■ **What you are asked to do**
Search the material for the word "Station" and report each line where it turns up.

━━━━━━━━━━

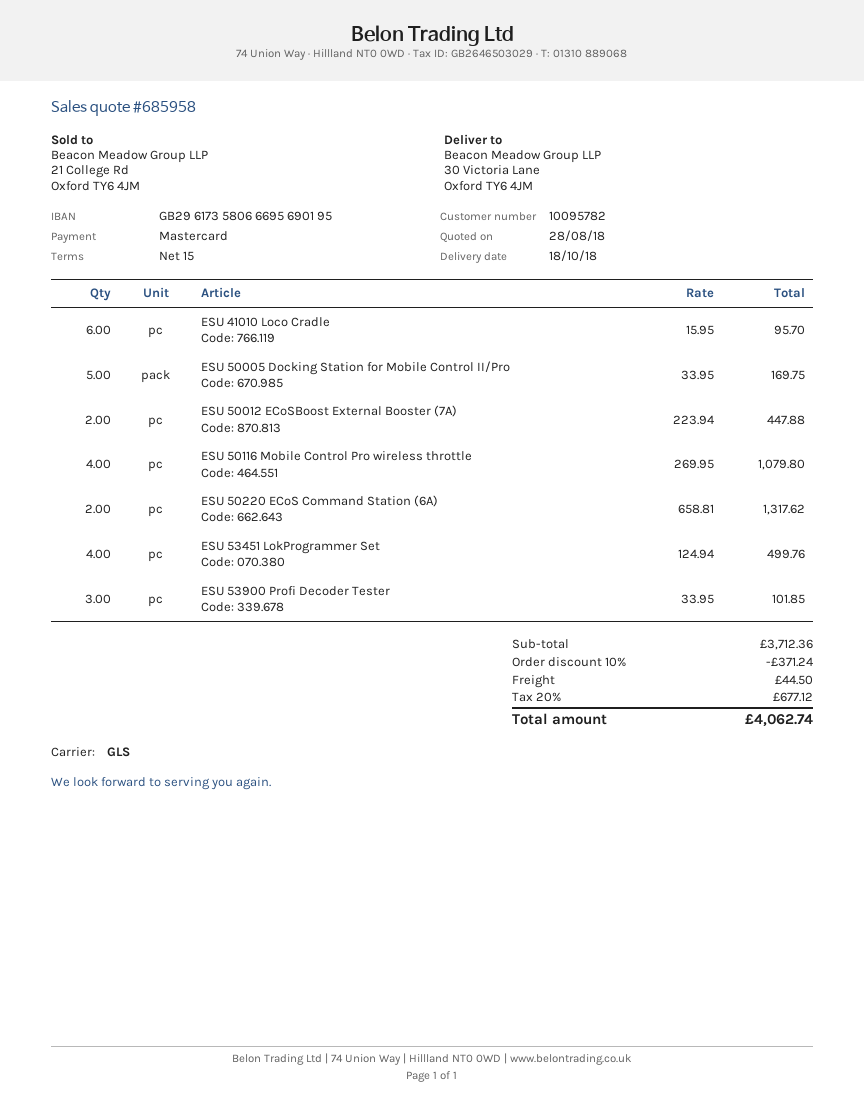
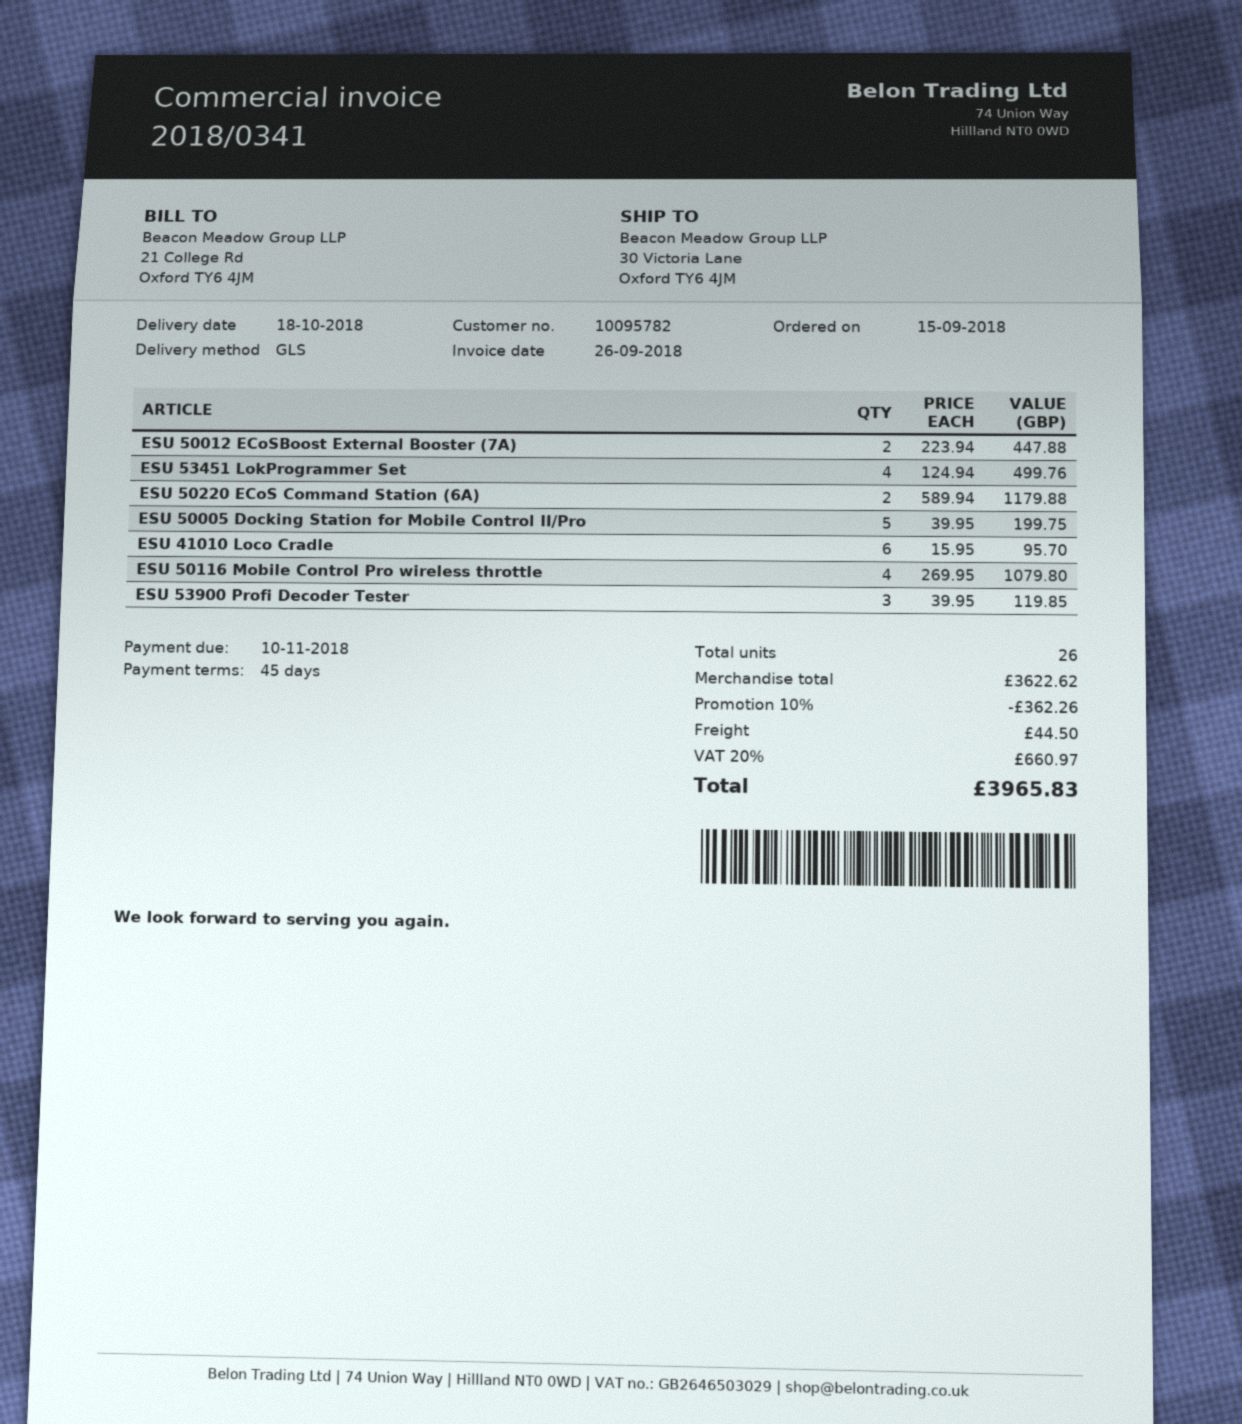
payment terms: 15 days -> 45 days
ESU 50005 Docking Station for Mobile Control II/Pro: 5 x 33.95 = 169.75 -> 5 x 39.95 = 199.75
ESU 50220 ECoS Command Station (6A): 2 x 658.81 = 1317.62 -> 2 x 589.94 = 1179.88
ESU 53900 Profi Decoder Tester: 3 x 33.95 = 101.85 -> 3 x 39.95 = 119.85
subtotal: 3712.36 -> 3622.62
discount: 10% = 371.24 -> 10% = 362.26
tax: 20% = 677.12 -> 20% = 660.97
total: 4062.74 -> 3965.83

━━━━━━━━━━

■ **Result for this task**
ESU 50005 Docking Station for Mobile Control II/Pro: 5 x 33.95 = 169.75 -> 5 x 39.95 = 199.75
ESU 50220 ECoS Command Station (6A): 2 x 658.81 = 1317.62 -> 2 x 589.94 = 1179.88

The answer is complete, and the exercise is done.